**Version difference data:**
---+---

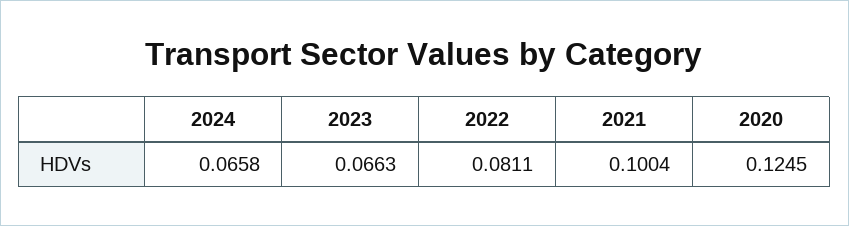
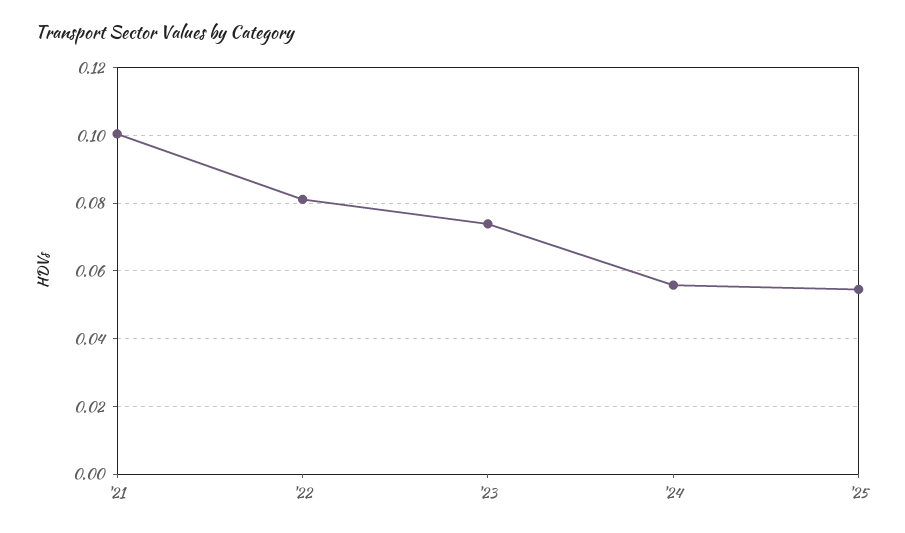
2024: 0.0658 -> 0.056
2023: 0.0663 -> 0.074
2020: 0.1245 -> none
'25: none -> 0.054

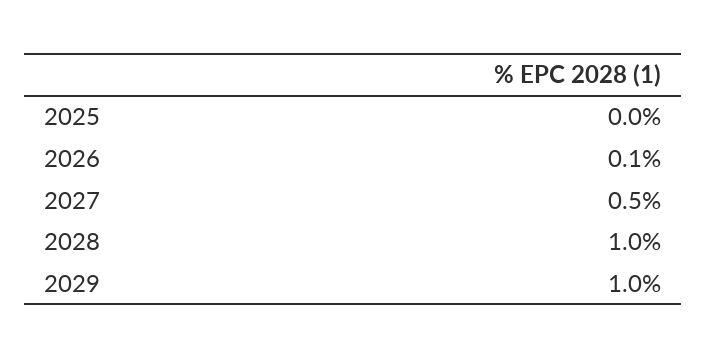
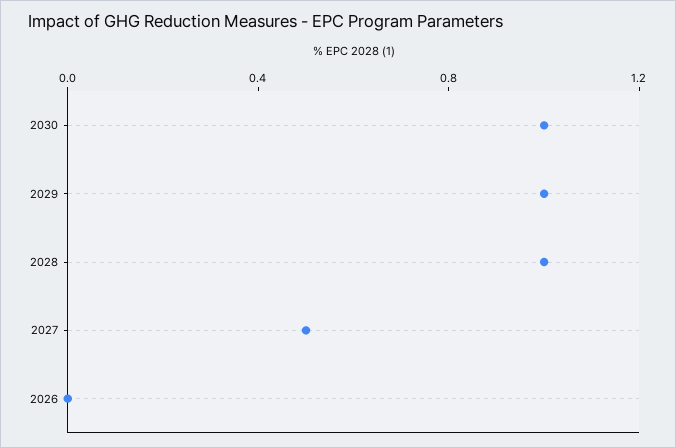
2025: 0 -> none
2026: 0.1 -> 0
2030: none -> 1

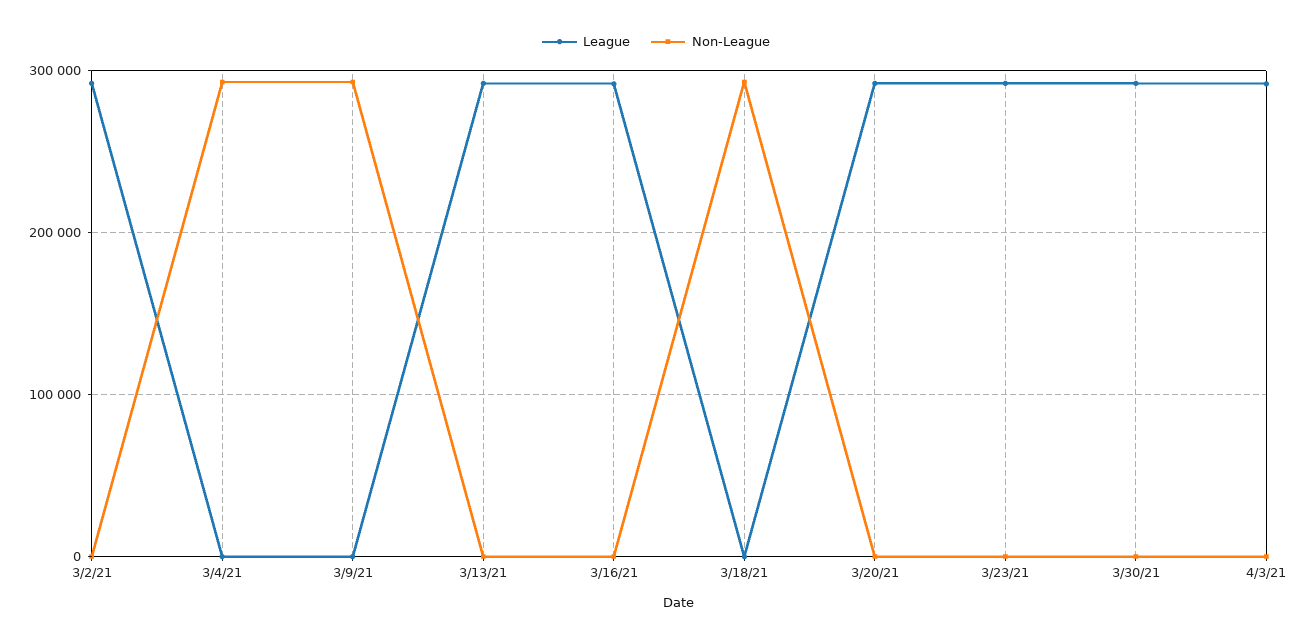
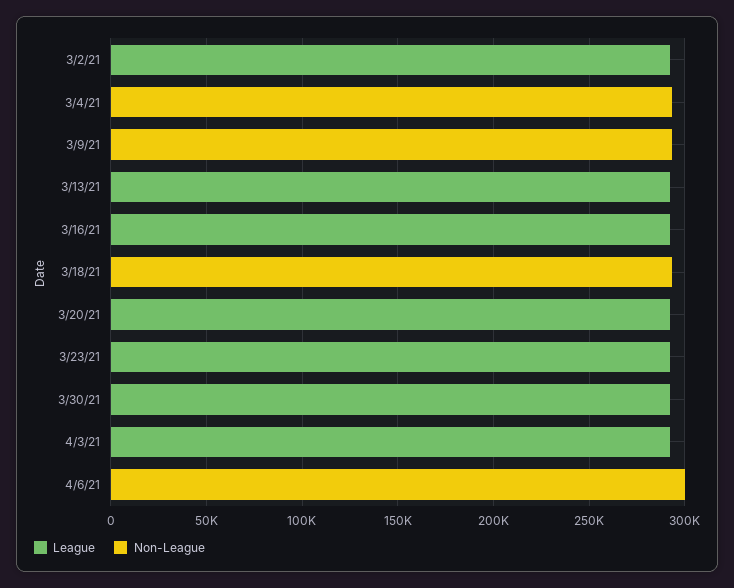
League, 4/6/21: none -> 0
Non-League, 4/6/21: none -> 300000

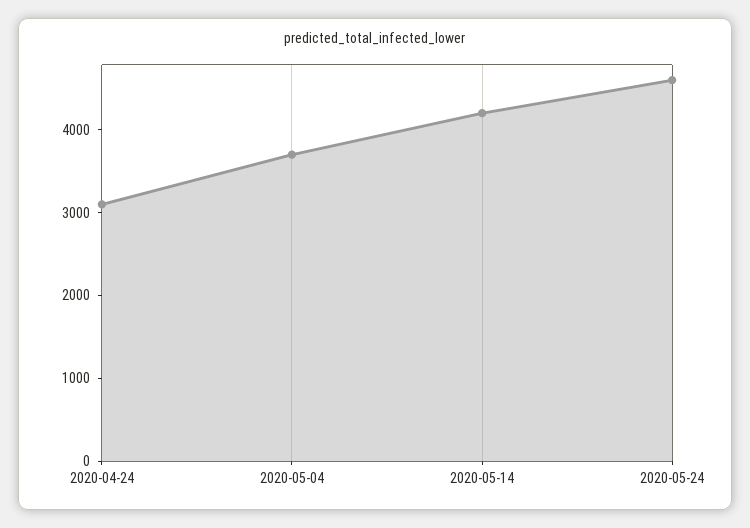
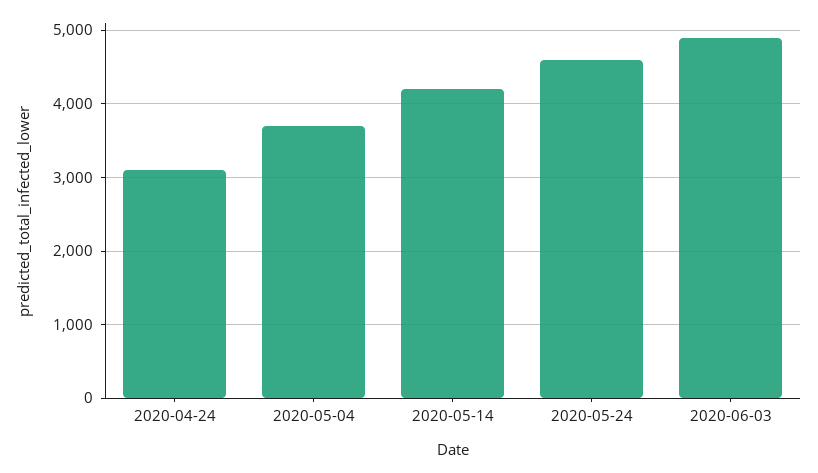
2020-06-03: none -> 4900

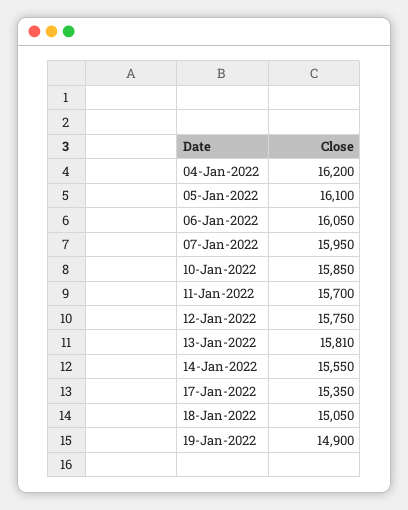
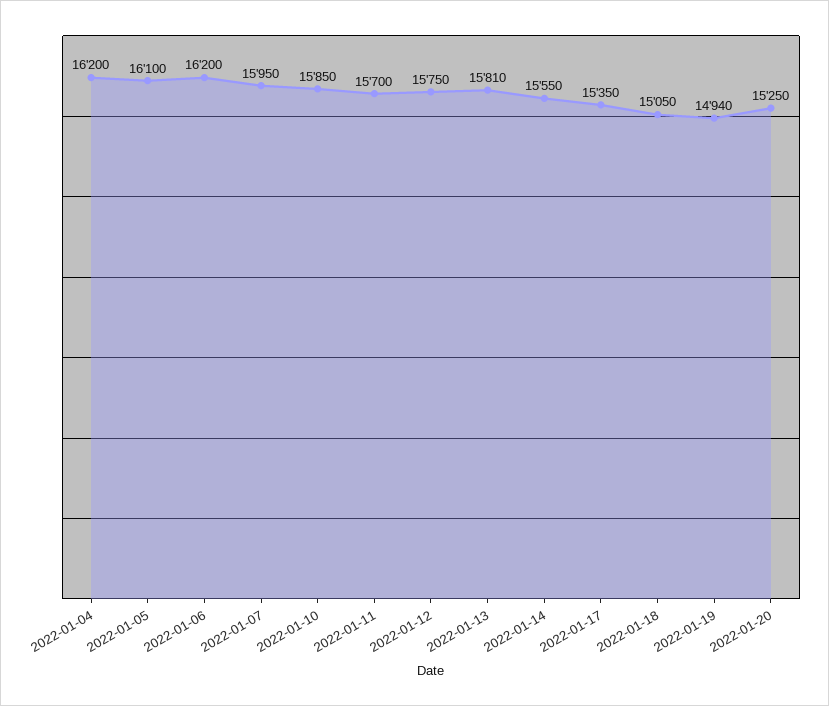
06-Jan-2022: 16050 -> 16200
19-Jan-2022: 14900 -> 14940
2022-01-20: none -> 15250

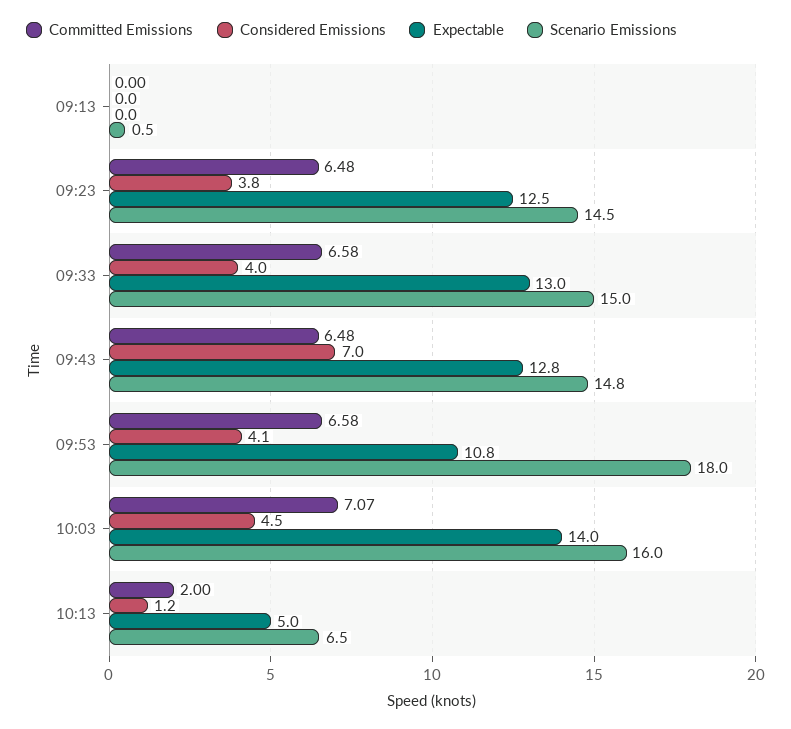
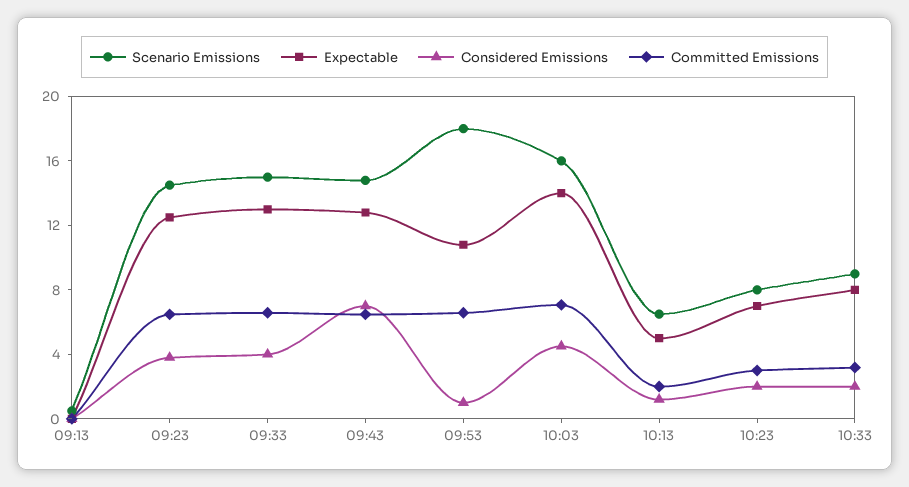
Considered Emissions, 09:53: 4.1 -> 1
Scenario Emissions, 10:23: none -> 8
Expectable, 10:23: none -> 7
Considered Emissions, 10:23: none -> 2
Committed Emissions, 10:23: none -> 3
Scenario Emissions, 10:33: none -> 9
Expectable, 10:33: none -> 8
Considered Emissions, 10:33: none -> 2
Committed Emissions, 10:33: none -> 3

---+---

**REQUIREMENT:** For the records above, state how many lines include "Considered", giving no more than the number.

**EXERCISE ANSWER:** 3